The library provides a full binary tree data structure and procedures required to construct or decode Huffman codes from the alphabet of a sequence of symbols and the associated frequency of said symbols in the sequence. With these tools lossless data compression can be achieved.
With Huffman codes data compression is very effective: savings between 20%
to 90%
are typical (depending on the sequence of symbols) (Cormen et. al., 2009).
I have presented a possible way of accessing the compressed symbols without decoding the whole sequence here.
If the symbols in the input sequence generally occur in a non-repeating order we will not get effective compression with Lempel-Ziv-Welch (LZW) which has multiple advantages including at least 50%
size reduction.
If the probability distribution of the symbols in the input sequence is close to uniform then we require a very small alphabet size to see reduction in size; for large alphabet we may start expanding the data (length of code(s) surpasses length of original symbol unit of storage) because there are not many of the most occurring symbol symbols---which have the shortest possible code---to compensate in any way.
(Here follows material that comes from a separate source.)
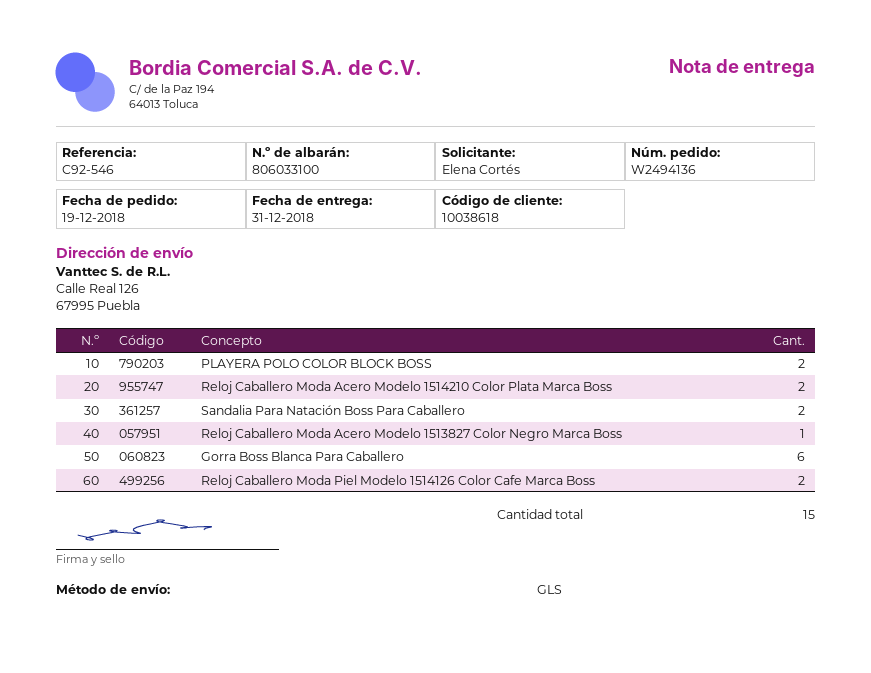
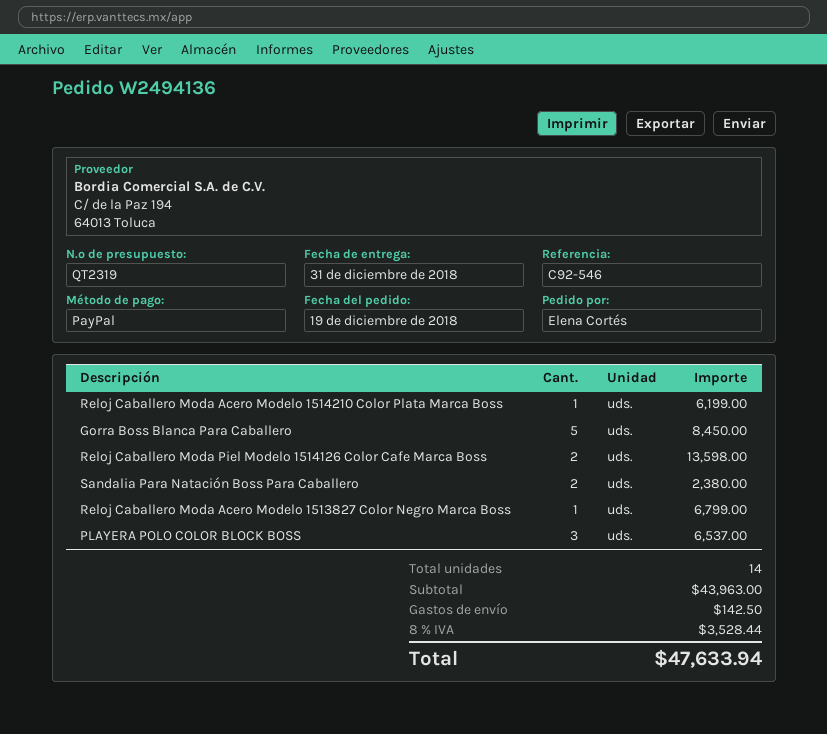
PLAYERA POLO COLOR BLOCK BOSS: 2 -> 3
Reloj Caballero Moda Acero Modelo 1514210 Color Plata Marca Boss: 2 -> 1
Gorra Boss Blanca Para Caballero: 6 -> 5
total quantity: 15 -> 14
To view project documentation first build it:
$ cargo doc
and then open the following file with a web browser:
[crate root]/target/doc/huffman_codes/index.html
Add this entry under Cargo.toml
dependencies
section name:
[dependencies]
huffman_codes = { git = "https://github.com/konstantindt/huffman-codes" }
and the following to your crate root:
extern crate huffman_codes;
See the LICENSE file for license rights and limitations (MIT).
Cormen, T. H., Leiserson, C. E., Rivest, R. L. and Stein, C. (2009). Introduction to Algorithms, chapter Greedy Algorithms. 3 Ed. Massachusetts USA, The MIT Press.